Post By lucasr53
Post By fg1972
We run a small Salon at home and to keep the clientele happy i have an Expobar Office Control. I think im making OK coffee but always room to improve.
What im trying to work through at the moment is reducing wastage. For the clients we make single shot lattes. Ive been told that i should never use my single basket and to only use the double basket which will allow me to get better consistency. The scenario im trying to work through is this:
If the double basket is designed to make a double shot or 2 singles then to get just the single shot i have 2 options:
1. Pour into 2 latte glasses at the same time. I then would most probably have to throw one away.
2. Pour into 1 latte glass and stop the pour at half way. (ristretto)
Both of these options seem like im going to have some waste. Ive never worked in a cafe so not sure how others handle the same situation. Im sure it wouldnt be as big an issue as you could probably save the second glass knowing that it would be used and at worst one wasted shot isnt a big deal when you are working with a large volume of coffees.
Does anyone have any recommendations on the best way to setup the machine in our environment? Is the single basket ok?
how much are you paying for your coffee? is the price of coffee a significant factor in) the total running costs of making coffee?
how picky is your clientele?
as i've said elsewhere, i really like the expobar single (compared to say the rancilio single). if you're only making singles, it is definitely possible to set up so that the single makes a very acceptable cup of coffee, but then the double might not be dialed in correctly.
If you haven't tried using the single, you might be pleasantly surprised - I know I was. I think give the single a try.
Sleep is overrated
I have found only using a double basket does make learning to make coffee easier in the early days of your journey.
Originally Posted by roger00713
However, getting used to a single basket in not an impossibility.
The reason the "suggestion" to only use the double basket came about is because the problem for beginners (and some not so beginners) is the changing of the grind back and forth.

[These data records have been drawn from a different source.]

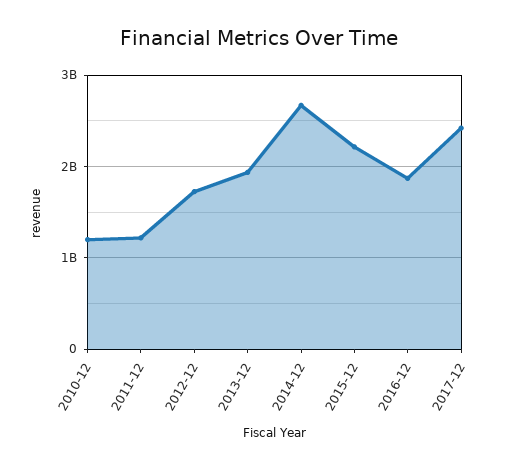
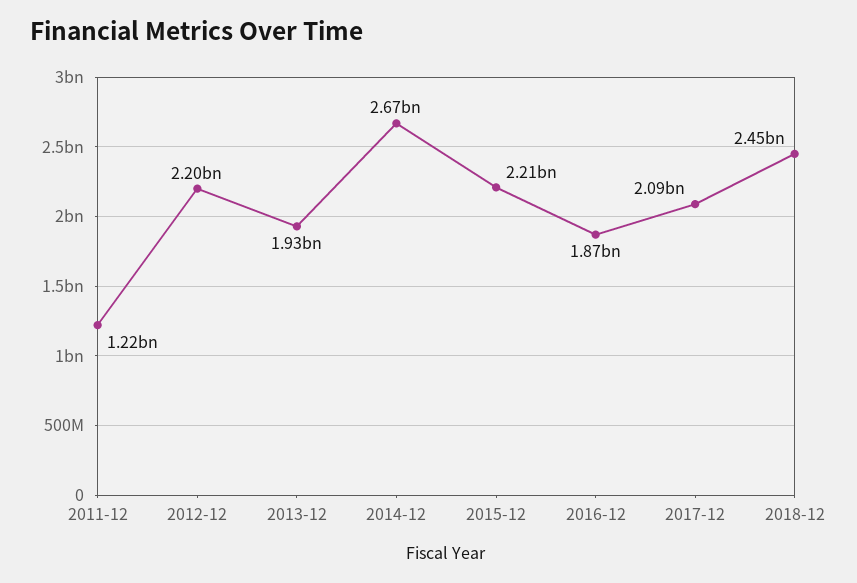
2010-12: 1200000000 -> none
2012-12: 1700000000 -> 2200000000
2017-12: 2400000000 -> 2090000000
2018-12: none -> 2450000000

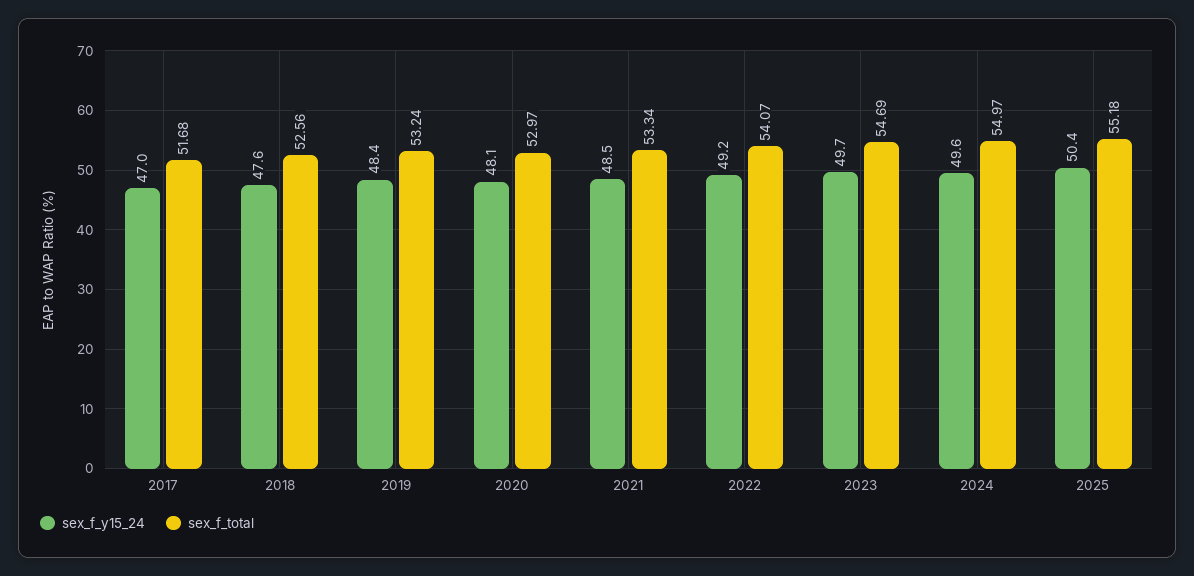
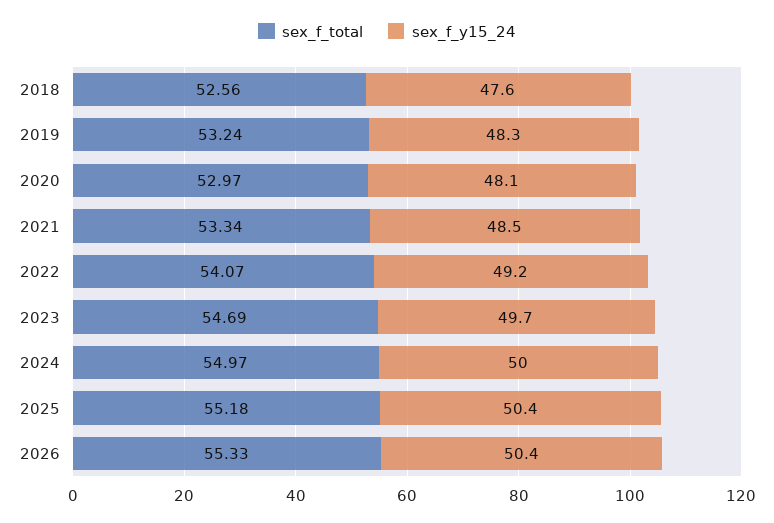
sex_f_y15_24, 2017: 47 -> none
sex_f_total, 2017: 51.68 -> none
sex_f_y15_24, 2019: 48.4 -> 48.3
sex_f_y15_24, 2024: 49.6 -> 50
sex_f_total, 2026: none -> 55.33
sex_f_y15_24, 2026: none -> 50.4

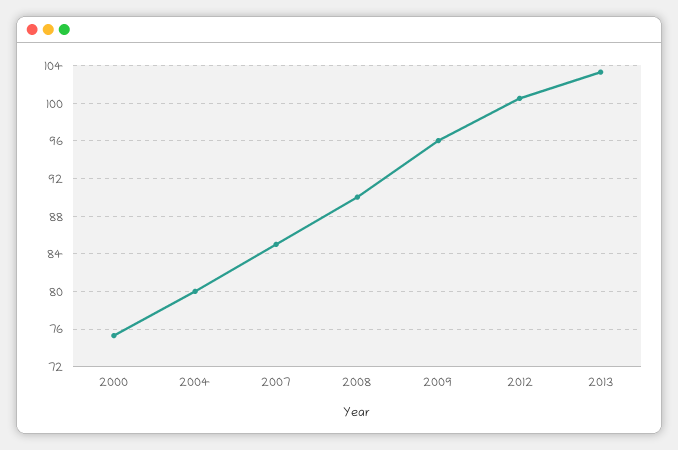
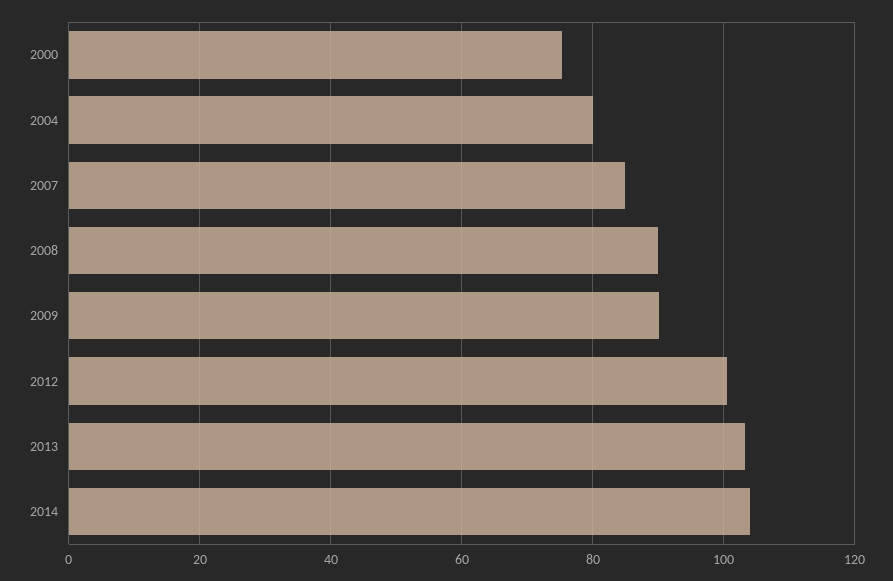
2009: 96 -> 90
2014: none -> 104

From your post you don't say you make 2 drinks at a time. But if you occasionally did it would just take a little longer if you only ever use the single basket.
Saying all that, depending on which grinder you have and how accurately you can move between grind settings, once you've learned what setting you need for a double and what setting you need for a single, even swapping between becomes natural.
So if you want to only use the single basket, I say go for it.
You can work with singles there's just less room for error with a single so when you're learning it's harder.
It comes down to flavor vs cost. If it was me I'd just drink the other shot myself haha
I make singles at home 90% of the time. Been doing it for years, it's just a matter of getting used to it.
May I suggest that if you really want to use the double basket dose a little more than a single, say 9 grams instead of the 7 gram standard of a single. That way you get the simplicity and ease of the double basket but minimal wastage.
That or keep using your single basket, you must be getting good with it by now and maybe you don't need to change.
I appreciate everyone's feedback. I think for the time being I'll continue using the single basket. Seems to make a good enough shot for the clients. I like to use a double for myself which will be the tricky thing switching between them both. I think a new grinder is in order as well before I spend too much time working it out.
Something to think about - VST baskets are made to a high standard with the result that the same grind will be very close to ideal no matter what size basket you use. i.e. you can use the single or a 15g and not have to fiddle with grind.
Note though that the VST's require some adjustment to learn to use them effectively - for a start you can grind finer than with a 'normal' basket, which improves the flavour considerably.
The issue with adjusting the grind for different sizes is compounded by many grinders needing to either be empty or running to effectively get a proper adjustment - the first is an extra hassle you don't need and the second adds more wastage.